Viewing the impact on SA in context

Emerging markets were particularly hard hit and experienced the biggest net capital outflow for a single quarter. During this market crash, we saw an indiscriminate sell-off in all asset classes, as there seemed to be no safe haven. Amid a strong US dollar environment, funds that maintained high exposure to growth assets such as equities experienced drawdowns in the first quarter when the overall equity market came under pressure, while exposure to environmental, social and governance (ESG) focused companies and conservatively positioned managers added significant protection in the 2020downturn.
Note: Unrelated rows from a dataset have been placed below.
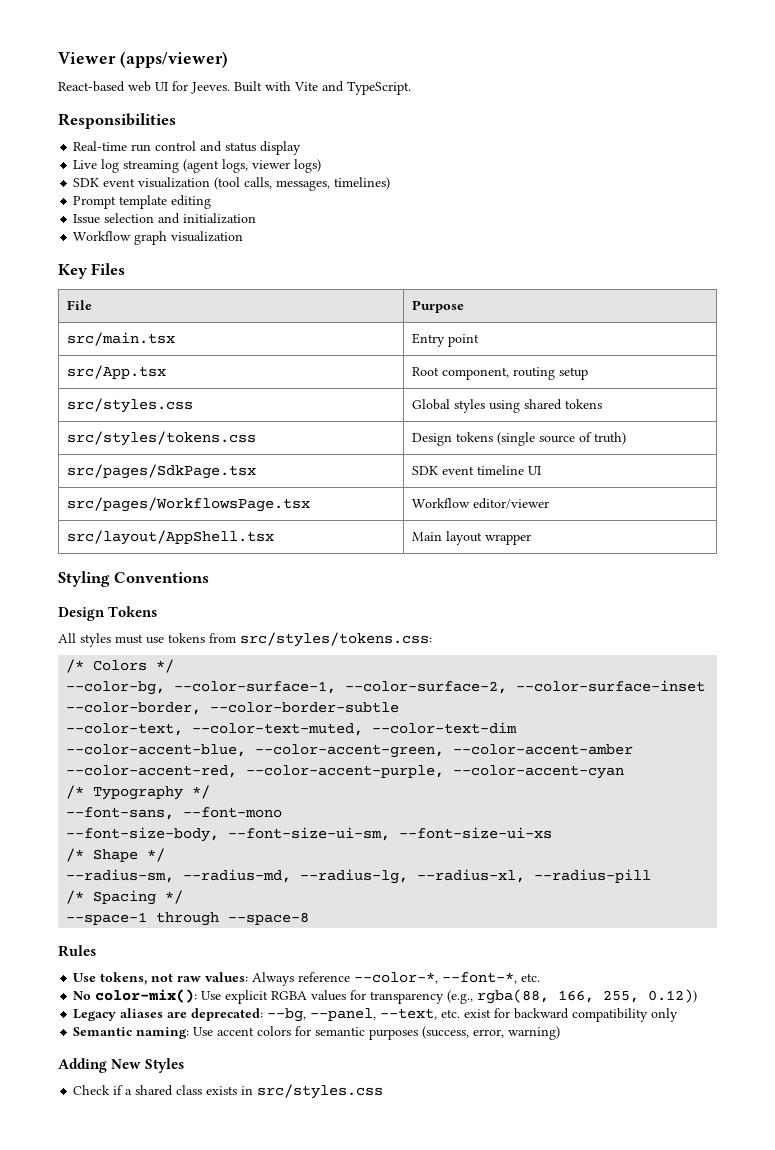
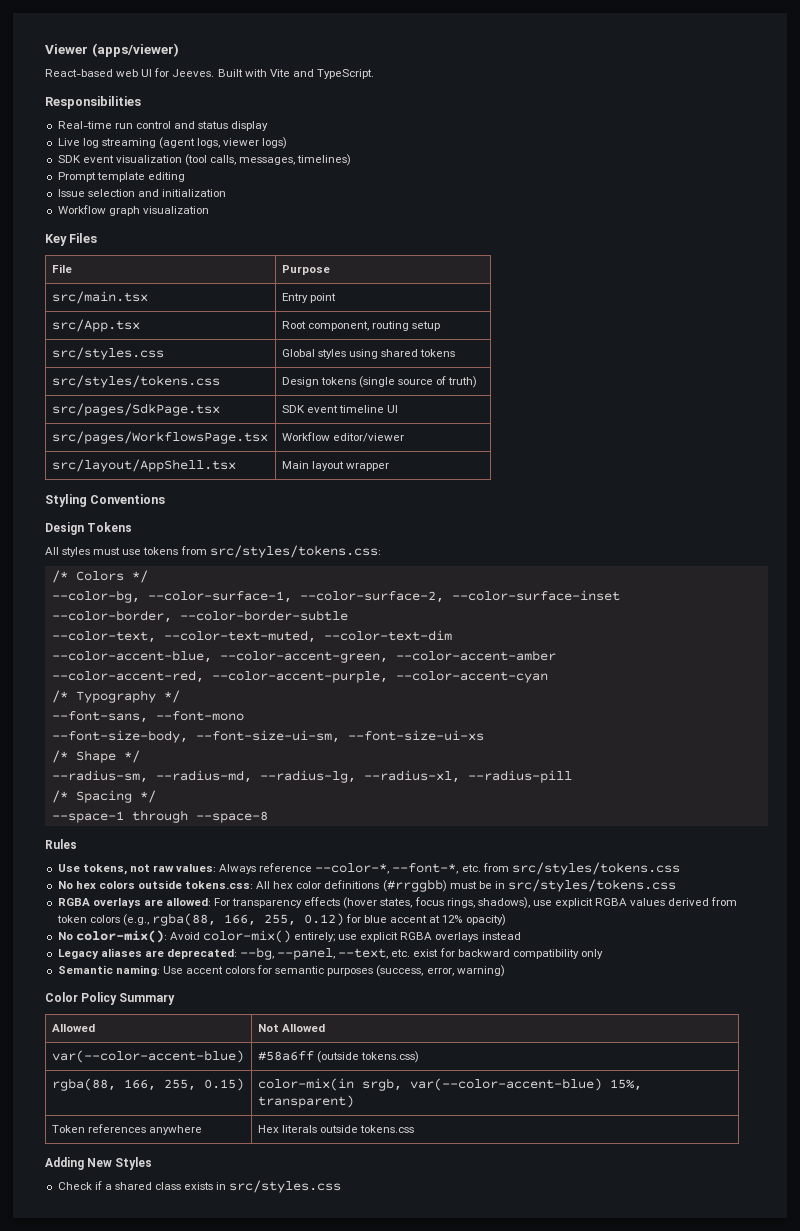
- Use tokens, not raw values: Always reference --color-*, --font-*, etc.
- No color-mix(): Use explicit RGBA values for transparency (e.g., rgba(88, 166, 255, 0.12))
+ Use tokens, not raw values: Always reference --color-*, --font-*, etc. from src/styles/tokens.css
+ No hex colors outside tokens.css: All hex color definitions (#rrggbb) must be in src/styles/tokens.css
+ RGBA overlays are allowed: For transparency effects (hover states, focus rings, shadows), use explicit RGBA values derived from token colors (e.g., rgba(88, 166, 255, 0.12) for blue accent at 12% opacity)
+ No color-mix(): Avoid color-mix() entirely; use explicit RGBA overlays instead
+ Color Policy Summary
+ Allowed | Not Allowed
+ var(--color-accent-blue) | #58a6ff (outside tokens.css)
+ rgba(88, 166, 255, 0.15) | color-mix(in srgb, var(--color-accent-blue) 15%, transparent)
+ Token references anywhere | Hex literals outside tokens.css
Over the past year, unemployment soared, GDP figures shrank, and economies were battered. The first quarter of 2020 also left investors’ heads reeling as most capital markets entered bear market status with declines above 20% across the globe after the February 2020 sell-off. The JSE All Share Index lost 34% between February 2020 and March 2020, and the S&P 500 34% by 23 March 2020.


Where are we now?

However, when comparing data from January 2020 with January 2021, we can see that most global markets have not only made back losses but are also trading significantly higher. Moreover, when looking at 2020 from a long-term perspective, we can see that the crash was not only rectified quickly but in general, markets still traded at higher levels than the 2000 or 2008 crashes.


Graph: SA equity markets underperformed global equities in dollar terms over the past year

Source: FactSet


Expectations for equities

Although equity returns are highly unpredictable over short periods, we believe the rerating potential is significant. Our analysis suggests returns of inflation plus 8% through the cycle are plausible. History shows that investors should typically expect at least one drop of 20% or more over a five-year period, which is what transpired last year. This uncertainty is what drives the long-term equity premium and return, but if we expect it, we can mentally prepare ourselves that this is normal market behaviour. Our analysis also shows that offshore markets could deliver around 3% to 6% above global inflation over the next 10 years.


What can investors do now?

History shows that entering markets at prevailing multiples typically delivers returns on the lower end of the range, and in some cases well below that. However, given the high levels of monetary support, we believe some of the valuation risk is temporarily offset and delayed. Once again, we urge investors to carefully consider the impact of the next interest rate cycle on global assets before making asset allocation changes.


It is important to remember that investing is a long-term journey. Yes, in the moment, it can be incredibly daunting to see numbers fall especially at the percentages we saw last year. But focussing on the long term and sticking to your investment plan - even in dark periods – sets you up for optimal returns over time.